The catagen phase begins with the end of the anagen phase and is characterized by a transition into quiescence. During this phase, which can last a few weeks, the hair follicle undergoes apoptosis-driven regression and loses about one-sixth of its standard diameter. The formation of a club hair, an important prognostic indicator in assessing hair pathology, also occurs at this time. Next is the telogen or resting phase of the hair cycle in which the hair follicle is dormant, and growth of the hair shaft does not occur. About 10% to 15% of all hairs on the body are in this resting phase at any given time and can remain in this state for a variable amount of time depending on the location of the hair - from a few weeks for eyelashes to nearly one year in scalp hair. The exact mechanism that controls passage from one phase into the next is not fully known. The bulge activation theory posits that growth factors produced in the dermal papilla stimulate bulge stem cells to proliferate and modulate growth-phase transitions. Because these cells are transient amplifying cells, they only can go through a limited number of mitoses, thereby setting the duration of anagen and onset of catagen phases.

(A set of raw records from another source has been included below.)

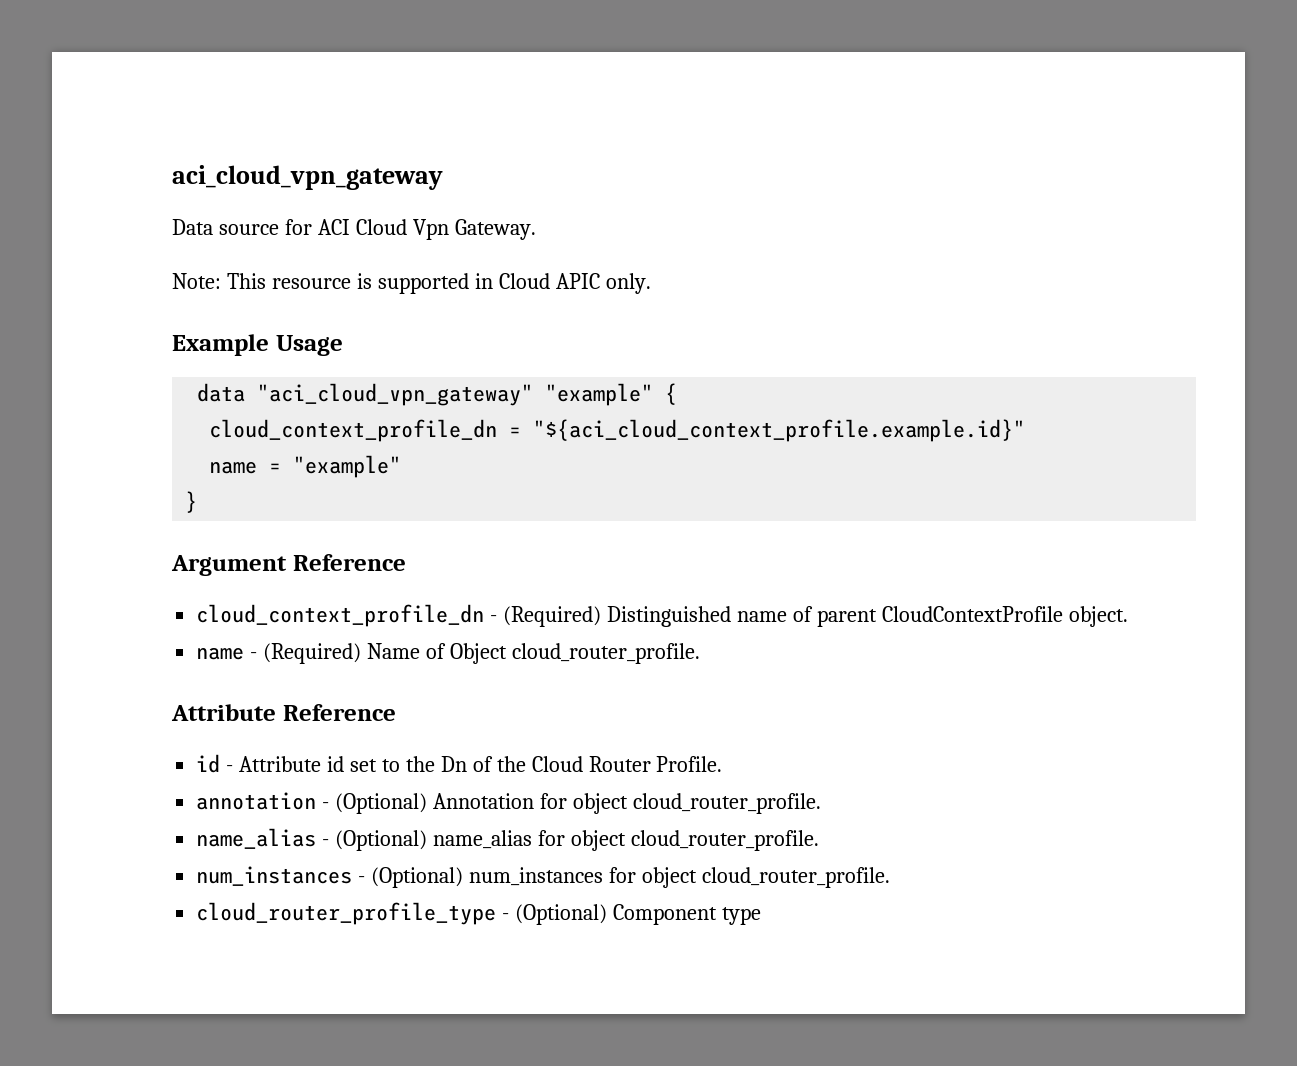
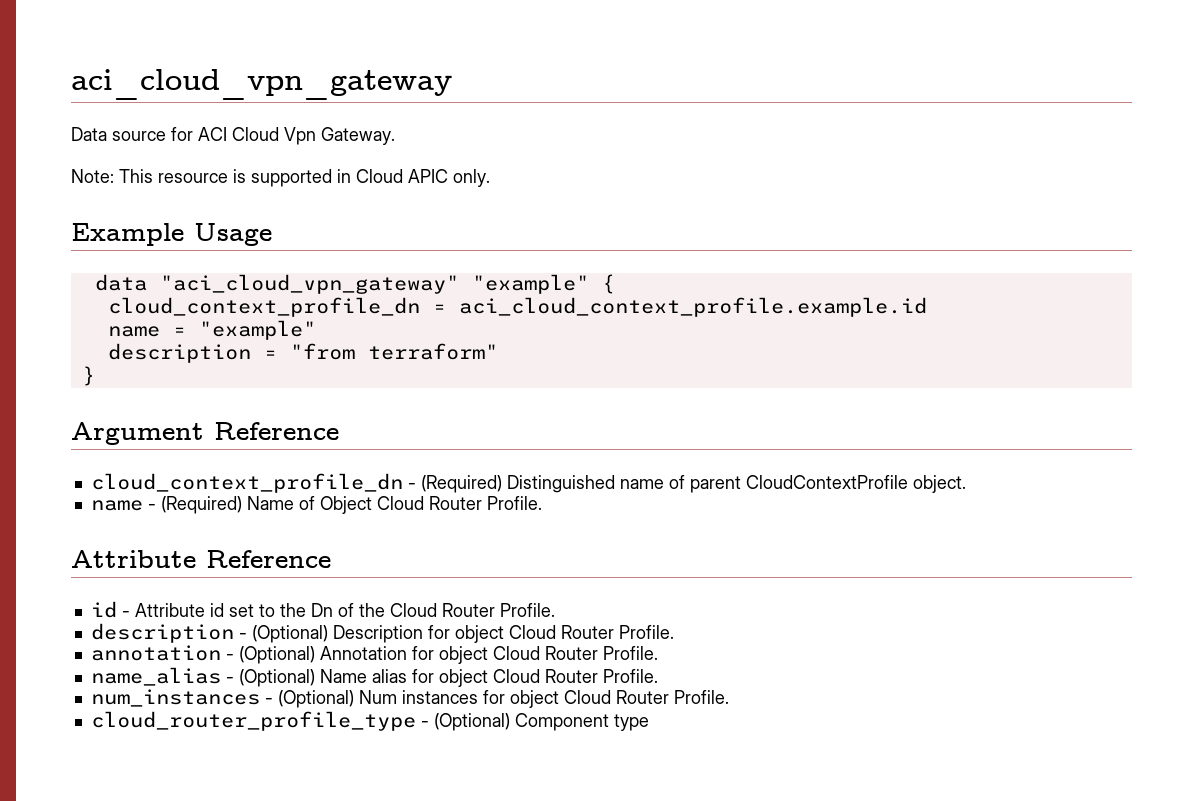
- cloud_context_profile_dn = "${aci_cloud_context_profile.example.id}"
+ cloud_context_profile_dn = aci_cloud_context_profile.example.id
+ description = "from terraform"
- name - (Required) Name of Object cloud_router_profile.
+ name - (Required) Name of Object Cloud Router Profile.
+ description - (Optional) Description for object Cloud Router Profile.
- annotation - (Optional) Annotation for object cloud_router_profile.
+ annotation - (Optional) Annotation for object Cloud Router Profile.
- name_alias - (Optional) name_alias for object cloud_router_profile.
- num_instances - (Optional) num_instances for object cloud_router_profile.
+ name_alias - (Optional) Name alias for object Cloud Router Profile.
+ num_instances - (Optional) Num instances for object Cloud Router Profile.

The hair follicle and its product are also one of the few areas of the body protected from immune surveillance in a phenomenon first described by Sir Peter Medawar in 1948 as an immune privilege (IP). IP is achieved via a number of major histocompatibility complex by the follicle, local production of immune modulators such as TGF-beta, and expression of Fas-Ligand to kill autoreactive T cells. Hair growth also is controlled by a number of hormonal signals, with androgens having the most prominent effect. The growth of hair on the face, trunk and extremities in the male and of axillary and pubic hair in both sexes is brought about by androgens, although with considerable ethnic variability: Chinese men, for example, exhibit less body hair than those from Europe.

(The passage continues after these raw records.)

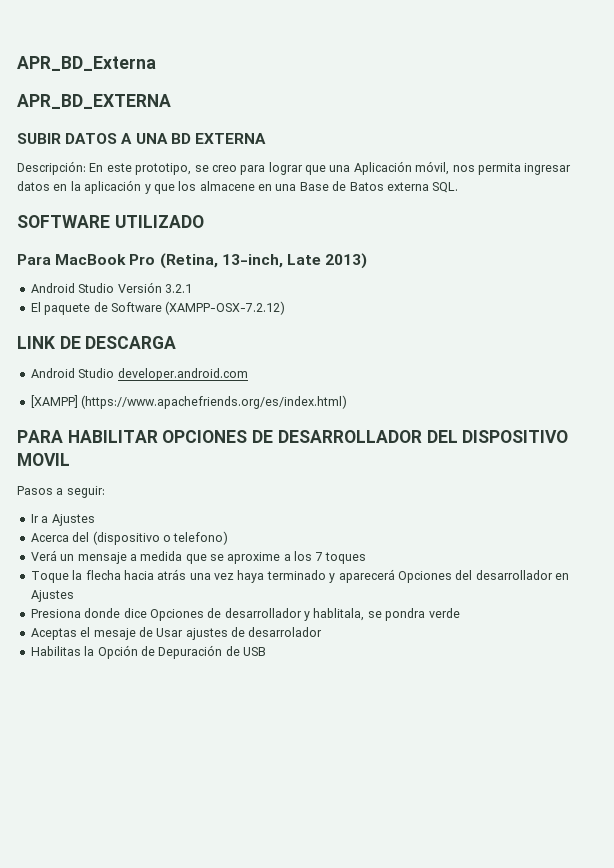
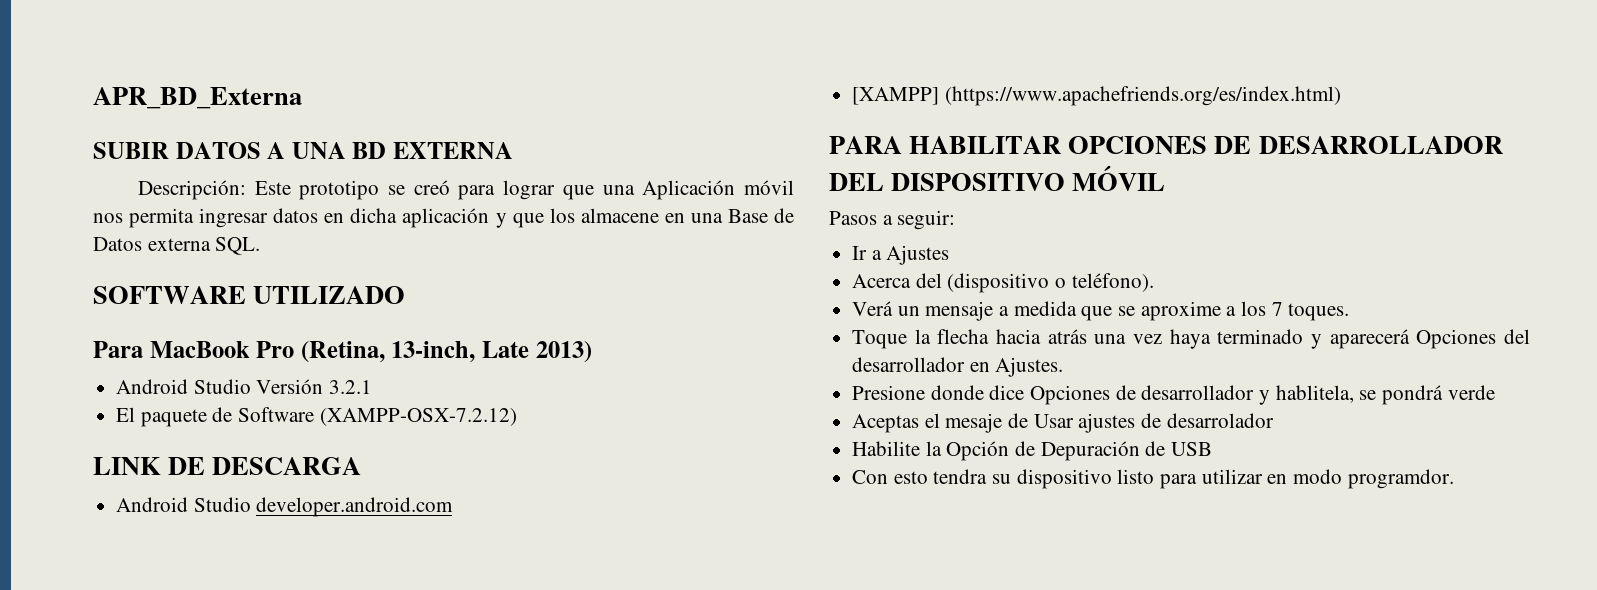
- APR_BD_EXTERNA
- Descripción: En este prototipo, se creo para lograr que una Aplicación móvil, nos permita ingresar datos en la aplicación y que los almacene en una Base de Batos externa SQL.
+ Descripción: Este prototipo se creó para lograr que una Aplicación móvil nos permita ingresar datos en dicha aplicación y que los almacene en una Base de Datos externa SQL.
- PARA HABILITAR OPCIONES DE DESARROLLADOR DEL DISPOSITIVO MOVIL
+ PARA HABILITAR OPCIONES DE DESARROLLADOR DEL DISPOSITIVO MÓVIL
- Acerca del (dispositivo o telefono)
+ Acerca del (dispositivo o teléfono).
- Verá un mensaje a medida que se aproxime a los 7 toques
+ Verá un mensaje a medida que se aproxime a los 7 toques.
- Toque la flecha hacia atrás una vez haya terminado y aparecerá Opciones del desarrollador en Ajustes
- Presiona donde dice Opciones de desarrollador y hablitala, se pondra verde
+ Toque la flecha hacia atrás una vez haya terminado y aparecerá Opciones del desarrollador en Ajustes.
+ Presione donde dice Opciones de desarrollador y hablitela, se pondrá verde
- Habilitas la Opción de Depuración de USB
+ Habilite la Opción de Depuración de USB
+ Con esto tendra su dispositivo listo para utilizar en modo programdor.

The unwanted loss of hair, known as alopecia, is a widespread condition affecting both sexes, occurring in numerous patterns, and classified into non-scarring and scarring subtypes. The most common non-scarring type of alopecia is androgenetic or “pattern” hair loss which develops due to a combination of genetic predisposition and the action of androgen on hair follicles. While men commonly are associated with this condition, women can be affected as well and exhibit their own characteristic pattern. Alopecia can become severe to the point of eradicating all terminal scalp hairs, where it is known as alopecia totalis. When all body hairs are totally gone, it is known as alopecia universalis. Former NBA athlete Charlie Villanueva displays this pattern of alopecia.

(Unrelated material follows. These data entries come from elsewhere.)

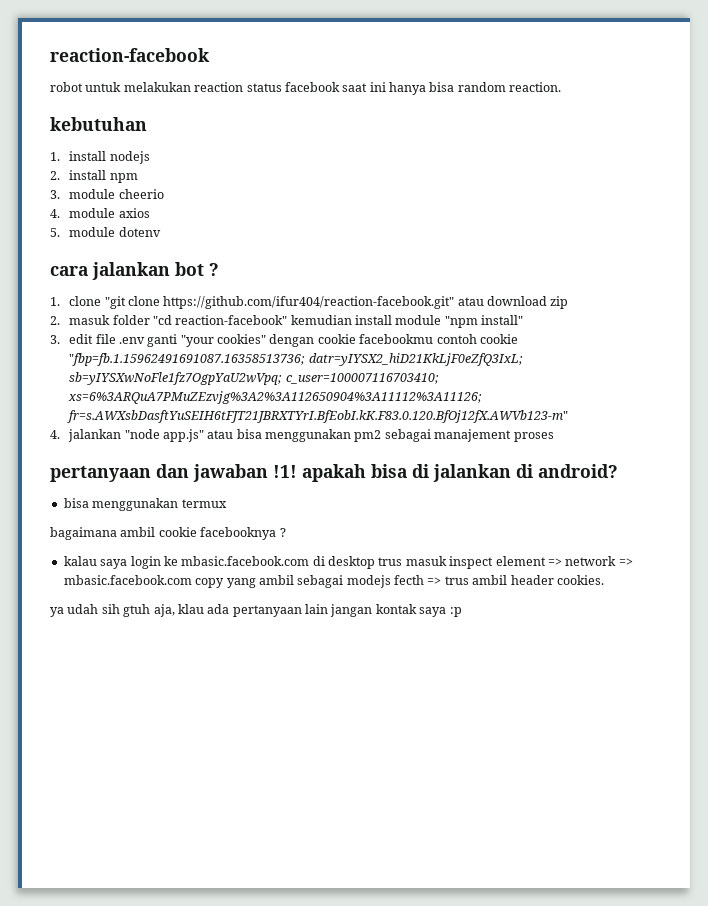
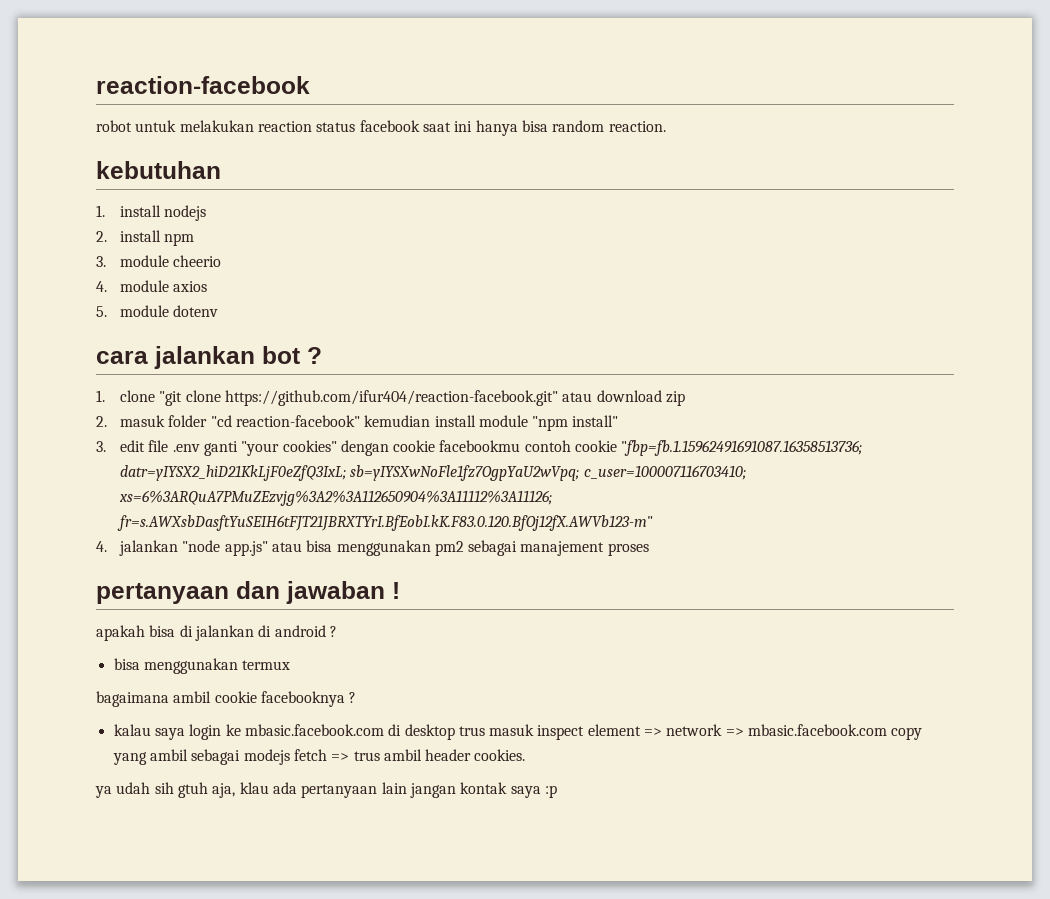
- pertanyaan dan jawaban !1! apakah bisa di jalankan di android?
+ pertanyaan dan jawaban !
+ apakah bisa di jalankan di android ?
- kalau saya login ke mbasic.facebook.com di desktop trus masuk inspect element => network => mbasic.facebook.com copy yang ambil sebagai modejs fecth => trus ambil header cookies.
+ kalau saya login ke mbasic.facebook.com di desktop trus masuk inspect element => network => mbasic.facebook.com copy yang ambil sebagai modejs fetch => trus ambil header cookies.

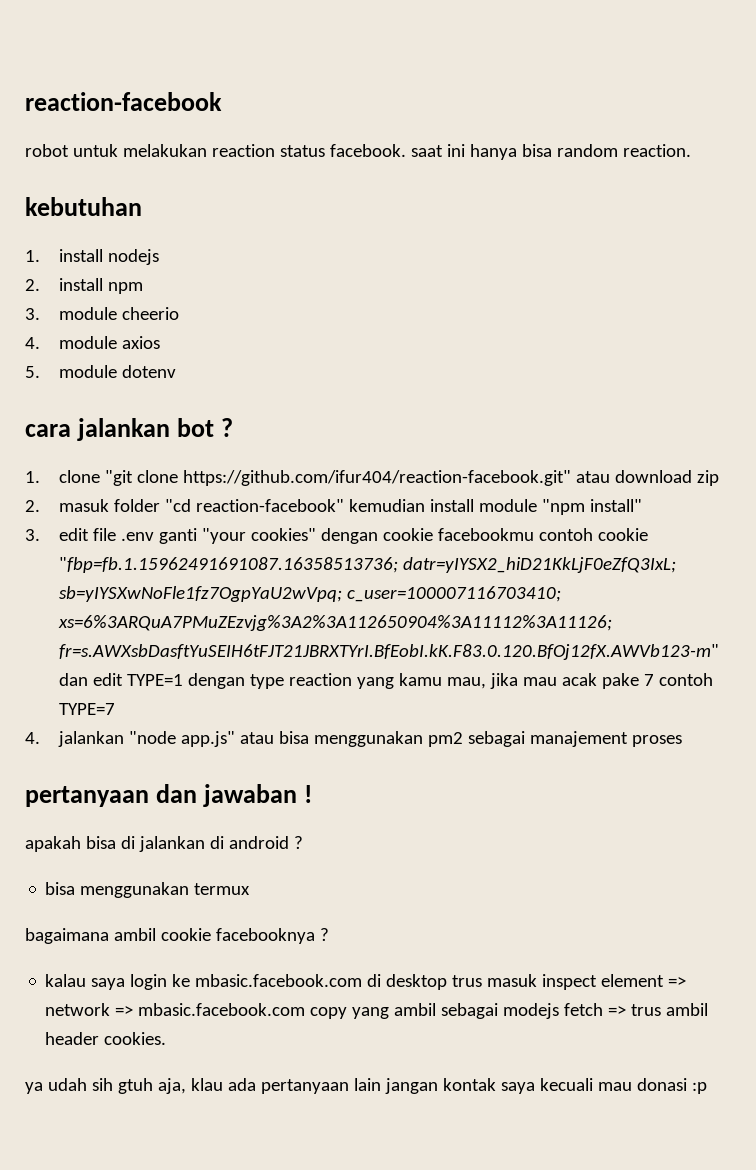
- robot untuk melakukan reaction status facebook saat ini hanya bisa random reaction.
+ robot untuk melakukan reaction status facebook. saat ini hanya bisa random reaction.
- 3. edit file .env ganti "your cookies" dengan cookie facebookmu contoh cookie "fbp=fb.1.15962491691087.16358513736; datr=yIYSX2_hiD21KkLjF0eZfQ3IxL; sb=yIYSXwNoFle1fz7OgpYaU2wVpq; c_user=100007116703410; xs=6%3ARQuA7PMuZEzvjg%3A2%3A112650904%3A11112%3A11126; fr=s.AWXsbDasftYuSEIH6tFJT21JBRXTYrI.BfEobI.kK.F83.0.120.BfOj12fX.AWVb123-m"
+ 3. edit file .env ganti "your cookies" dengan cookie facebookmu contoh cookie "fbp=fb.1.15962491691087.16358513736; datr=yIYSX2_hiD21KkLjF0eZfQ3IxL; sb=yIYSXwNoFle1fz7OgpYaU2wVpq; c_user=100007116703410; xs=6%3ARQuA7PMuZEzvjg%3A2%3A112650904%3A11112%3A11126; fr=s.AWXsbDasftYuSEIH6tFJT21JBRXTYrI.BfEobI.kK.F83.0.120.BfOj12fX.AWVb123-m" dan edit TYPE=1 dengan type reaction yang kamu mau, jika mau acak pake 7 contoh TYPE=7
- ya udah sih gtuh aja, klau ada pertanyaan lain jangan kontak saya :p
+ ya udah sih gtuh aja, klau ada pertanyaan lain jangan kontak saya kecuali mau donasi :p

Scarring alopecia can arise from cutaneous manifestations of lupus or a bacterial inflammatory condition known as dissecting folliculitis. These patterns of alopecia exhibit patches of shiny, bare skin and result in permanent hair loss in the affected areas.
Excess hair or hair in abnormal locations is known as hypertrichosis. It can develop as an inherited condition or a drug reaction. A proliferation of fine lanugo hairs can be a symptom of malnutrition and aid in the diagnosis of anorexia.